→ **What the task requires**:
Look below for the line that contains "[663,88,763,104] (snipcart?) ->", then quote it and all the lines after it, exactly, with the pictures left out.

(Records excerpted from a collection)
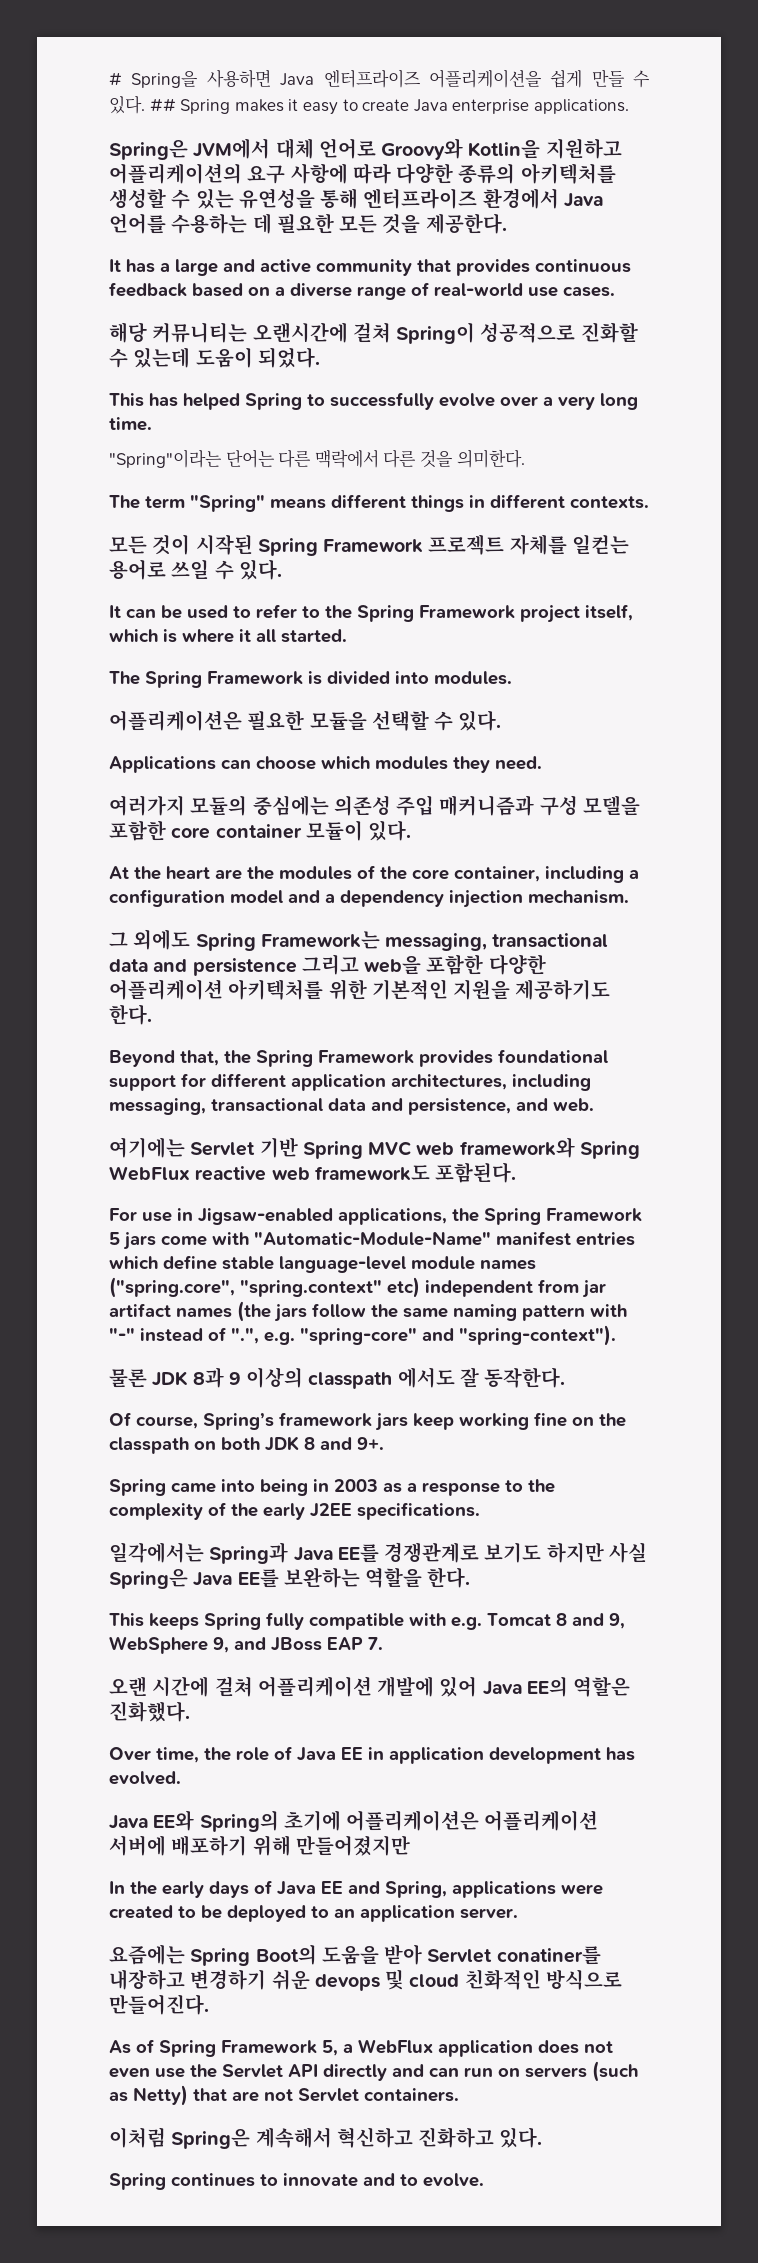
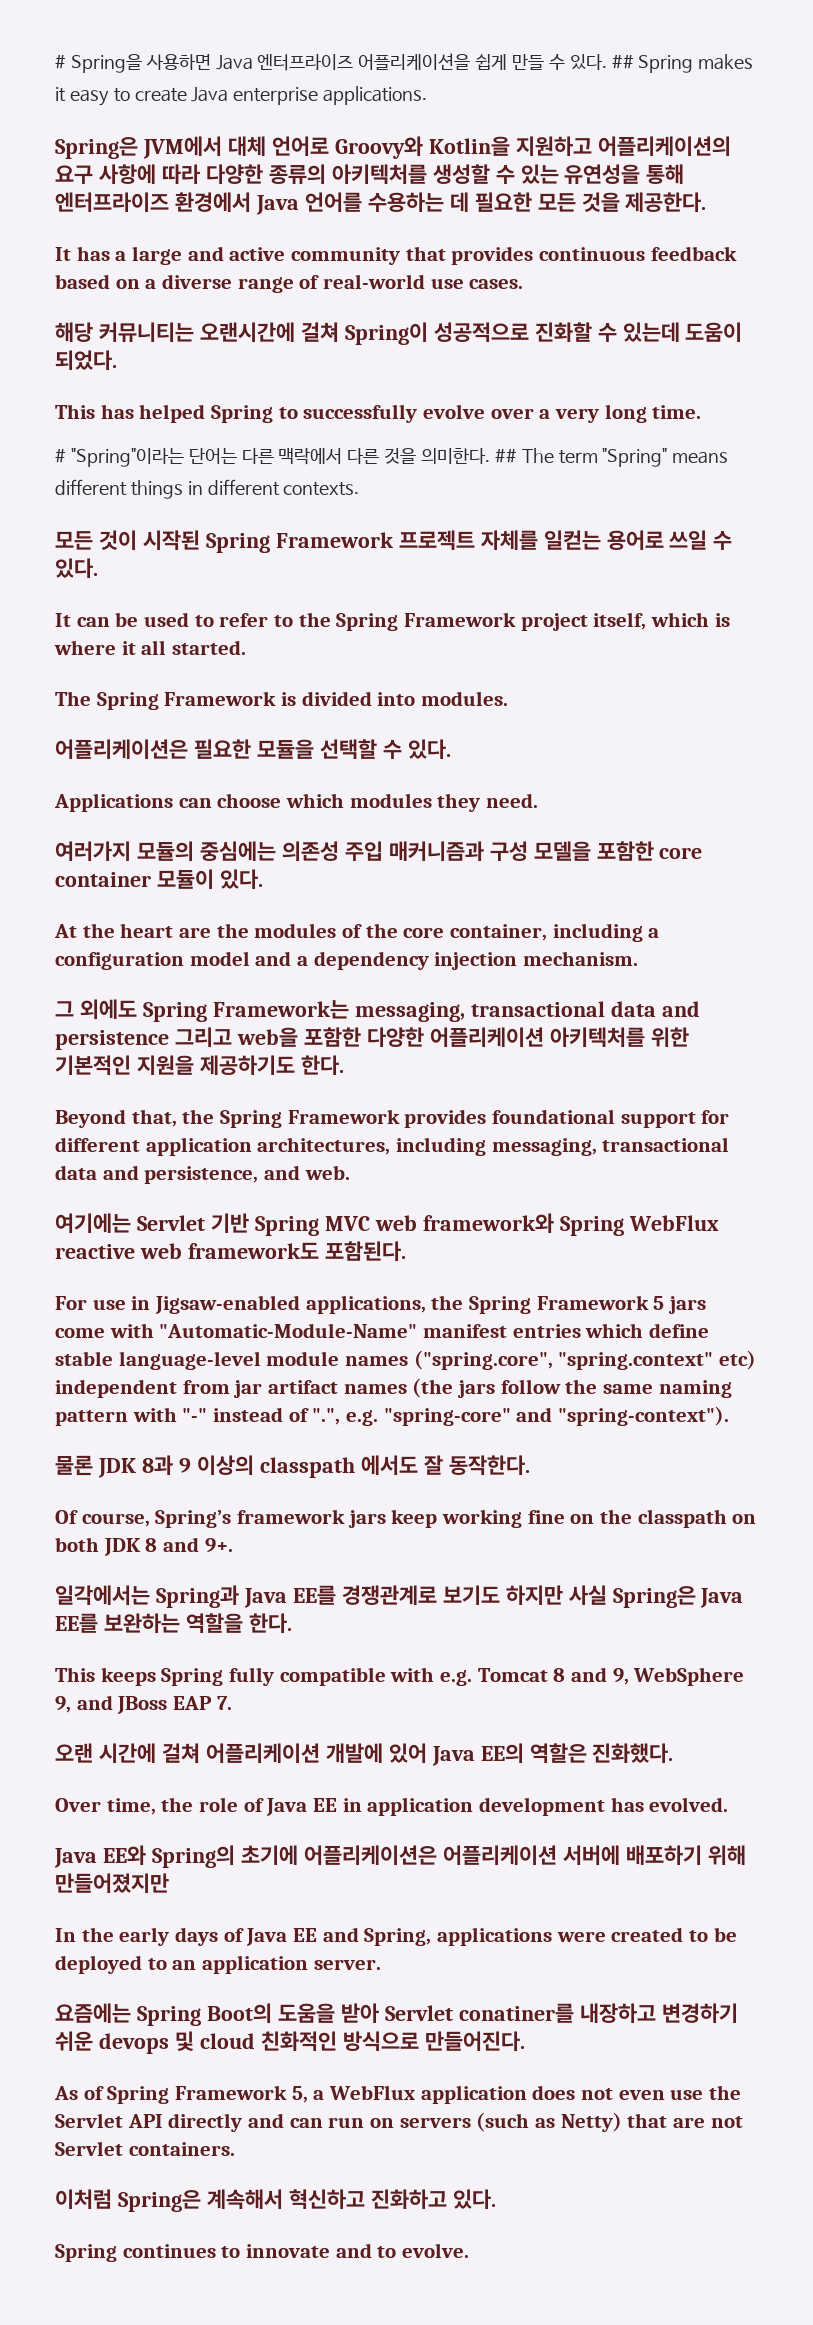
(152, 424) none -> [55,448,66,463] #
(525, 458) // -> [494,448,517,463] ##
[109,1479,555,1496] [109,1502,480,1520] // Spring came into being in 2003 as a response to the complexity of the early J2EE specifications. -> (233, 1545) none

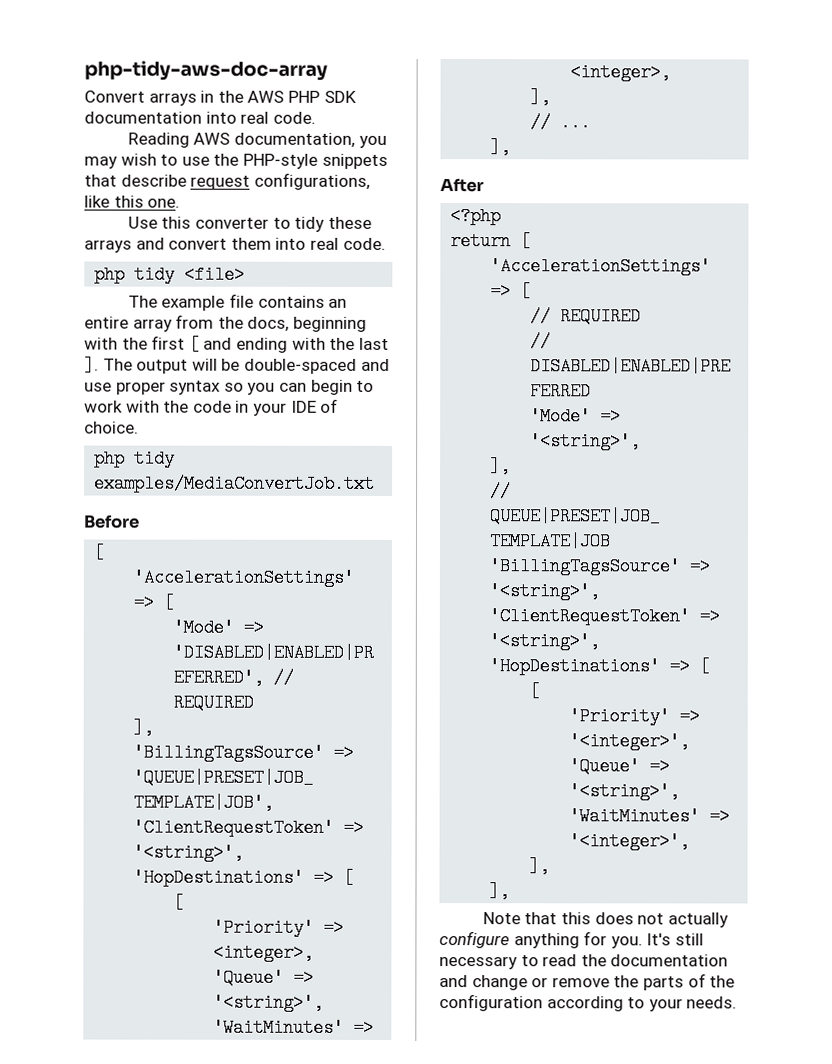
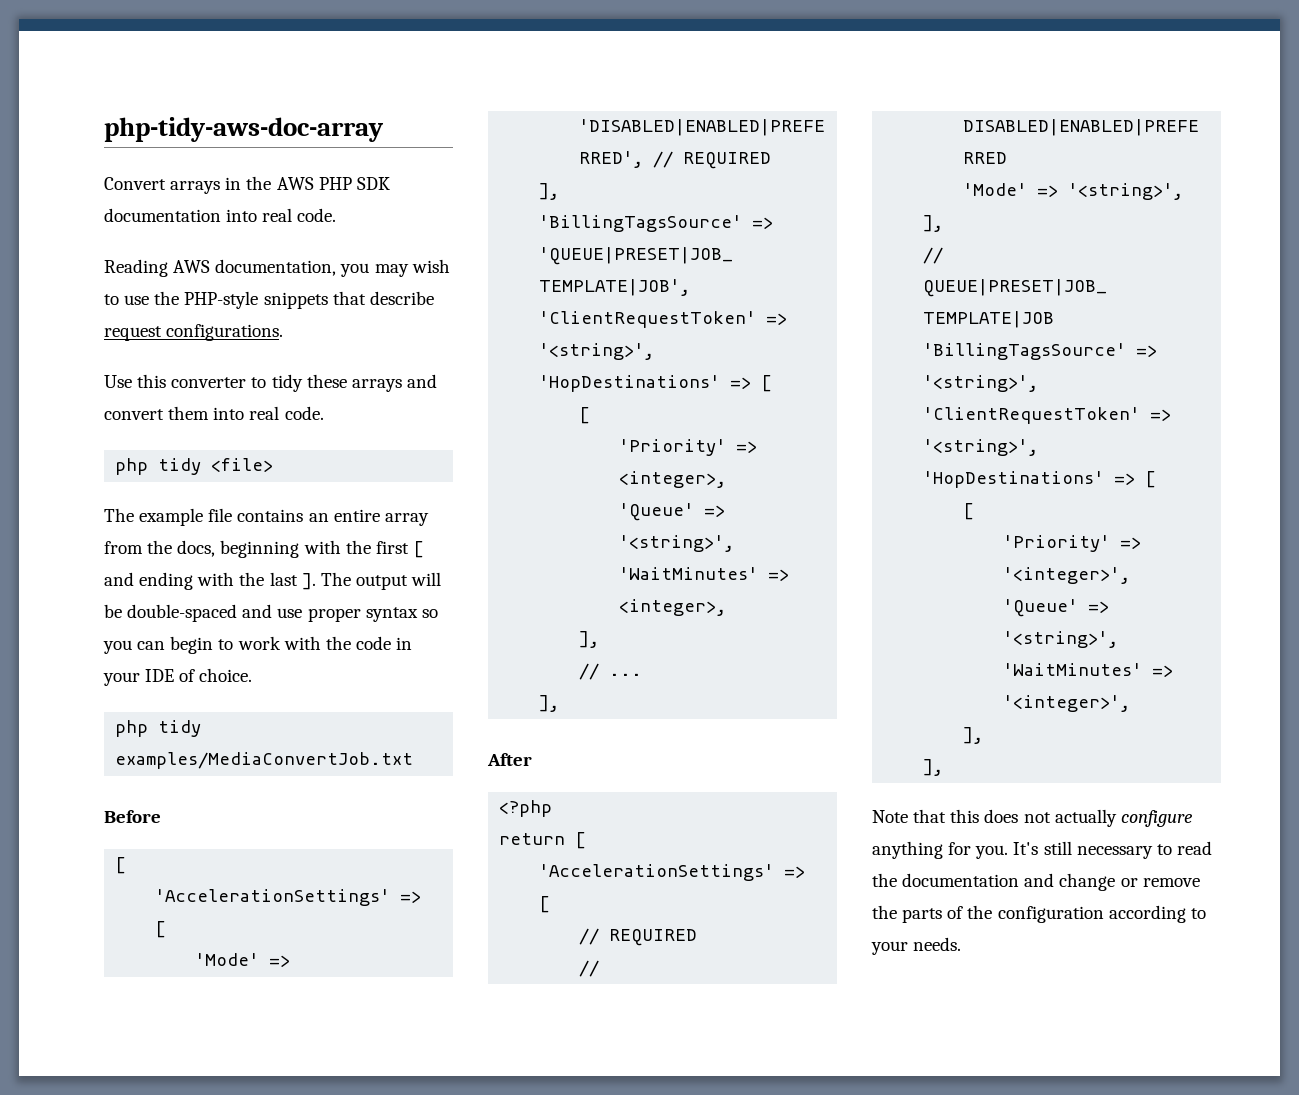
[253,172,370,190] [84,195,181,208] configurations, like this one. -> [166,324,284,341] configurations.

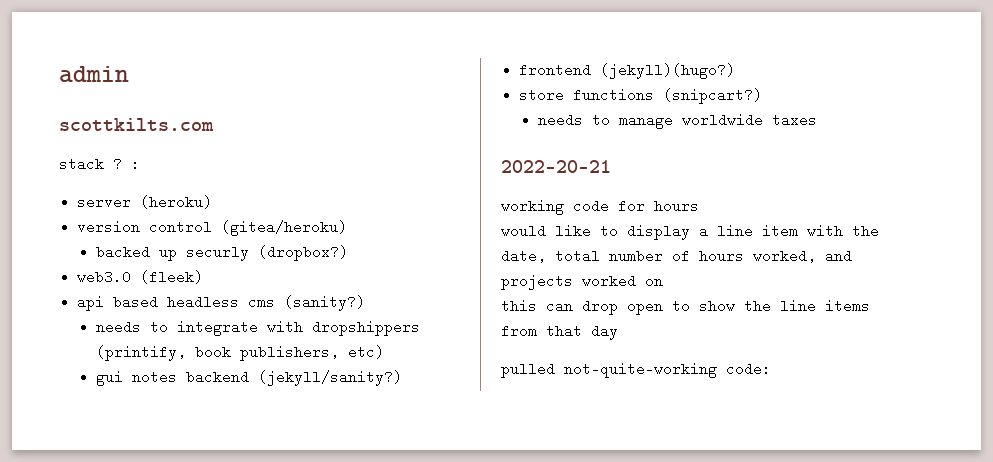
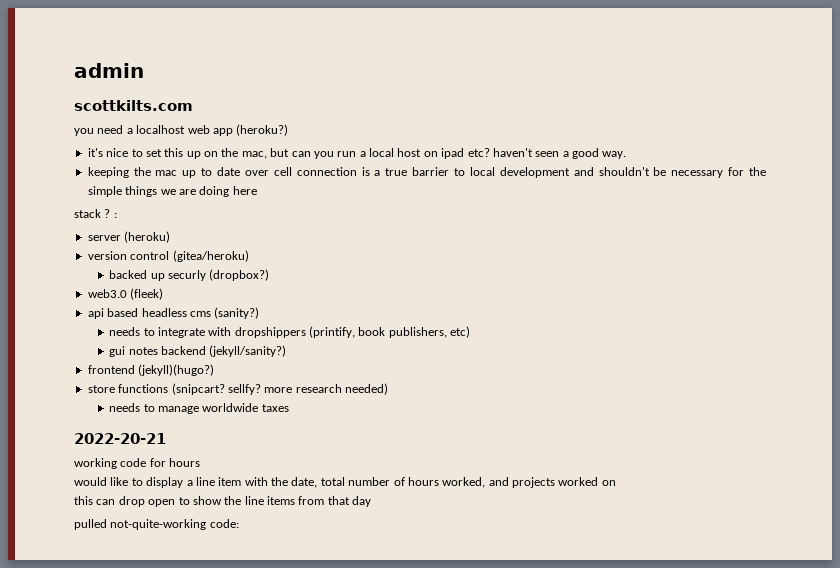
(214, 124) none -> [74,124,289,136] [87,148,627,159] [87,167,766,178] [87,186,257,197] // you need a localhost web app (heroku?) // it's nice to set this up on the mac, but can you run a local host on ipad etc? haven't seen a good way. // keeping the mac up to date over cell connection is a true barrier to local development and shouldn't be necessary for the simple things we are doing here
[663,88,763,104] (snipcart?) -> [171,383,388,395] (snipcart? sellfy? more research needed)

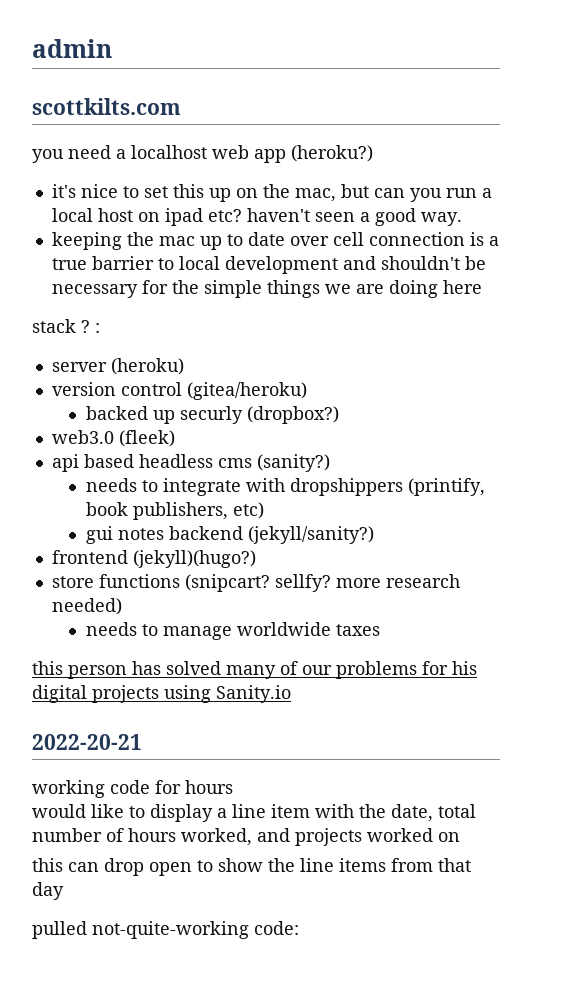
(289, 408) none -> [32,661,477,679] [32,685,291,703] // this person has solved many of our problems for his digital projects using Sanity.io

→ **Response below**:
[663,88,763,104] (snipcart?) -> [171,383,388,395] (snipcart? sellfy? more research needed)

(289, 408) none -> [32,661,477,679] [32,685,291,703] // this person has solved many of our problems for his digital projects using Sanity.io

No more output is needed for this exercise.